* [Exercise requirements] Which lines of the data contain the string "size"? Show each of them.

[Web page edit records]
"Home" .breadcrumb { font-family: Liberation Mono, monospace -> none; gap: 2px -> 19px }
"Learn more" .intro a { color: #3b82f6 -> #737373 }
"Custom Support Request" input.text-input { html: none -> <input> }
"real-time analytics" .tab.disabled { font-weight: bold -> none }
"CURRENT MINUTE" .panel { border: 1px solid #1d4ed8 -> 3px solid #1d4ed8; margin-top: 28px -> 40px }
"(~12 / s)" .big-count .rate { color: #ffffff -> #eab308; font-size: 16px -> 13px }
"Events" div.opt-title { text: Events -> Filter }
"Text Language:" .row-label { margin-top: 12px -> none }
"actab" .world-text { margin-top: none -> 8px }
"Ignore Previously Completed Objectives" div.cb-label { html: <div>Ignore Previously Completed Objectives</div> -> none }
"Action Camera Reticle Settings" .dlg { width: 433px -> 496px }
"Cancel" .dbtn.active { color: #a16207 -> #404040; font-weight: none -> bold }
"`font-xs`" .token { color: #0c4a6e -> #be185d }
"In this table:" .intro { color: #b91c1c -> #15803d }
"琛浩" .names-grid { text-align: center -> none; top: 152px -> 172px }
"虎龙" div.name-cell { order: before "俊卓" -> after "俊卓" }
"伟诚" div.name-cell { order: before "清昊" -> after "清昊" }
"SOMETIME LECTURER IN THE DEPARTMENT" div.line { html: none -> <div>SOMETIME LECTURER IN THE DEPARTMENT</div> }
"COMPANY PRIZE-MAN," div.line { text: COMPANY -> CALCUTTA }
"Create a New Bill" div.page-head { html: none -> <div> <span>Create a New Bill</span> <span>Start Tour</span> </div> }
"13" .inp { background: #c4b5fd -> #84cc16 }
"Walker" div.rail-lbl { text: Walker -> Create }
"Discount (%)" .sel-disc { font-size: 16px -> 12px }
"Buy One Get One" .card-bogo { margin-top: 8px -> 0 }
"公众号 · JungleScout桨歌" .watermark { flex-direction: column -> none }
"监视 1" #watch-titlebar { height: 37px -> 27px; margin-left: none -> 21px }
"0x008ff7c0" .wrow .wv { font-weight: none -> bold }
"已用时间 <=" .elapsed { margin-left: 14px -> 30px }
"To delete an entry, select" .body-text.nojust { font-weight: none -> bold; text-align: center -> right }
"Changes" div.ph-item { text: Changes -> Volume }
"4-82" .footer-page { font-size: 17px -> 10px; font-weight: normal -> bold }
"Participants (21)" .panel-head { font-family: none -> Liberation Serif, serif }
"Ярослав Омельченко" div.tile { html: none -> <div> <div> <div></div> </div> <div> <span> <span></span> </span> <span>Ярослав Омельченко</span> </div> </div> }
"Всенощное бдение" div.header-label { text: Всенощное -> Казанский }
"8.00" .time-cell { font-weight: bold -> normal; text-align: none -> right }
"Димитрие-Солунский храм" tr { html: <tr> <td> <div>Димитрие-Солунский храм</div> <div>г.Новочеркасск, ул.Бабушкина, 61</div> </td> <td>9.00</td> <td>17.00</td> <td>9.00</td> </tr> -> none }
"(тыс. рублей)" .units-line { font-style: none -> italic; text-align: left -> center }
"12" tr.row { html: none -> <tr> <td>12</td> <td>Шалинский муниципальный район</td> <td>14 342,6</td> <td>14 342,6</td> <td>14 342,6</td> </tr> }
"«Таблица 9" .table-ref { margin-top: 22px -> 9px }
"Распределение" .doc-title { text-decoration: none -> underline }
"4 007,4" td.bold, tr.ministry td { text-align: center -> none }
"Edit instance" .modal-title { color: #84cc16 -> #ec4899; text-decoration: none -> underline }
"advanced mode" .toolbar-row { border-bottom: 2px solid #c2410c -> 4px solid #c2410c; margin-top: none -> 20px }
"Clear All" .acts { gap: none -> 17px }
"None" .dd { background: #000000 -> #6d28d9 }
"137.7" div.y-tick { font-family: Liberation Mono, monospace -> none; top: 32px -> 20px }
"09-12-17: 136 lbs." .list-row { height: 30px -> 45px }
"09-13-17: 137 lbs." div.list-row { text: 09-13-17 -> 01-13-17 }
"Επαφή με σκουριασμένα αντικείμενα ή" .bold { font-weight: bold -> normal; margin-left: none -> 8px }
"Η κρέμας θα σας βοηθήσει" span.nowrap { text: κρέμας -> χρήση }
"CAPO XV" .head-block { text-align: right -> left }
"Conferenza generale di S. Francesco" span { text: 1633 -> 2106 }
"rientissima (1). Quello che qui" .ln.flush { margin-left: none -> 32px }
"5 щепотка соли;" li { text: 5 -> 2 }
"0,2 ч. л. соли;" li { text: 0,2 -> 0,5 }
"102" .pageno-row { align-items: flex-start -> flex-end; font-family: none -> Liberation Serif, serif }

* [Exercise solution]
"(~12 / s)" .big-count .rate { color: #ffffff -> #eab308; font-size: 16px -> 13px }
"Discount (%)" .sel-disc { font-size: 16px -> 12px }
"4-82" .footer-page { font-size: 17px -> 10px; font-weight: normal -> bold }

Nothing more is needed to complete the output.